- Episode no.: Season 3 Episode 11
- Directed by: Cliff Bole
- Story by: Shawn Piller
- Teleplay by: Kenneth Biller
- Production code: 153
- Original air date: November 27, 1996

Guest appearances
- John de Lancie - Q; Suzie Plakson - Miss Q; Harve Presnell - Colonel Q;

Episode chronology
| ← Previous "Warlord" | Next → "Macrocosm" |
- Star Trek: Voyager season 3

= The Q and the Grey =

"The Q and the Grey" is the 11th episode of the third season of Star Trek: Voyager, the 53rd episode overall.

==Plot==
Captain Kathryn Janeway is surprised when Q appears in her quarters – and in her bed – one night. Q is intent on Janeway becoming the mother of his child, and plies the Captain with gifts in an attempt to win her affections. Q believes that his desire for Janeway should be regarded as an honour, but Janeway insists that he leave, and eventually he does.

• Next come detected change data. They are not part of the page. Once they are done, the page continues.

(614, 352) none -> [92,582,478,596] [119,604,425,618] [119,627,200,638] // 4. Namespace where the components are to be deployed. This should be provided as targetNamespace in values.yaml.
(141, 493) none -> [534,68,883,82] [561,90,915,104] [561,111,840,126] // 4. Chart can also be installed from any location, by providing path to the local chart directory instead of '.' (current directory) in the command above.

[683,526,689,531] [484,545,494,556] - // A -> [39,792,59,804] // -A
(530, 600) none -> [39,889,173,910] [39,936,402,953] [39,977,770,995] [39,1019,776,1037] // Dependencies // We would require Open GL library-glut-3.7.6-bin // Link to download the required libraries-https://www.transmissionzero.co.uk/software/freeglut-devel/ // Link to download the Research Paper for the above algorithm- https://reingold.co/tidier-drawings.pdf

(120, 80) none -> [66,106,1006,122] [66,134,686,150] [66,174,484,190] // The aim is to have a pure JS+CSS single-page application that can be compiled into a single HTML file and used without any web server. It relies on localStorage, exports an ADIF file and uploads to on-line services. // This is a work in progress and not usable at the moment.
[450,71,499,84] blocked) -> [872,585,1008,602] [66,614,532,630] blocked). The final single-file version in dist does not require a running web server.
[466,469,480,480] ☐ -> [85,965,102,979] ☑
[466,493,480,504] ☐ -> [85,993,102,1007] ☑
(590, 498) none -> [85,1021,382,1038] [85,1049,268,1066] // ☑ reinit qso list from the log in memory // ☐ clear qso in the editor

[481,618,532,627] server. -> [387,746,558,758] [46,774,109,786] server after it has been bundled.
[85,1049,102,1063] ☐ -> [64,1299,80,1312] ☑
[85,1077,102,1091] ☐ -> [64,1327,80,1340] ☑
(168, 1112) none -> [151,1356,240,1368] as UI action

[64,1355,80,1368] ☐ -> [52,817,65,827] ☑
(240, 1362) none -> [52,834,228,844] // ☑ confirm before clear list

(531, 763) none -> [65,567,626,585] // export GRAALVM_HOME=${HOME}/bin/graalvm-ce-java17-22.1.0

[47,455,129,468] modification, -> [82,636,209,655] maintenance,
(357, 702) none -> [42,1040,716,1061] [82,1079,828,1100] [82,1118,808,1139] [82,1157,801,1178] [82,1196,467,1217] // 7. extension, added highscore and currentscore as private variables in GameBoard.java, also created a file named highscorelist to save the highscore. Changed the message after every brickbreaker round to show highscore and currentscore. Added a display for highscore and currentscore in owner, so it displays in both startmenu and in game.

Q's absence does not last long, as he abducts the captain and takes her to the Q Continuum, now appearing as an American Civil War period piece. He explains that there is a civil war brewing among the Q race, and Q hopes that he and Janeway can bring a child into the Continuum to avert the war. The Q authorities (represented as Confederate soldiers) fire on them, wounding Q, then arrive and capture Q and Janeway. The Q leader, appearing as a Confederate colonel, intends to execute them both.

On Voyager, the remaining crew have been observing dozens of supernovae taking place throughout the area. A Q female (Suzie Plakson), Q's former partner, appears and says that the civil war among the Q is the cause. She helps the crew reach the Q Continuum by flying into a supernova, and provides the Voyager crew with Q weapons, which they use to attack the Q authorities' camp and free Q and Janeway. The two Qs resume their relationship and decide to become parents themselves, thus ending the war. Captain Janeway is witness to the two Q mating, which consists of simply touching fingers.

Q returns later to Janeway's quarters with his infant son and asks her to be his godmother, which she accepts.

== Background ==
The trigger for the civil war among the Q was the suicide of the Q known as "Quinn", the focus of the Voyager episode "Death Wish". The underlying cause for the civil war, though, was longstanding tension between two Q factions which maintain a tenuous balance between simple survival and creative advancement as a species.

== Releases ==
The episode first aired in the United States on November 27, 1996, and subsequently in Germany and Hungary in 1998 and 2001, respectively. In the USA it was aired on the television network UPN.

This was released as a single episode on VHS video cassette tape in July 2002. This episode was also released in 2006, on DVD as part of the Q Collective, which features episodes from across the Star Trek franchise featuring this character.

"The Q and the Grey" was released on LaserDisc in Japan on June 25, 1999, as part of the 3rd season vol.1 set.

This episode was released on DVD on July 6, 2004 as part of Star Trek Voyager: Complete Third Season, with Dolby 5.1 surround audio. The season 3 DVD was released in the UK on September 6, 2004.

In 2017, the complete Star Trek: Voyager television series was released in a DVD box set, which included it as part of the season 3 discs.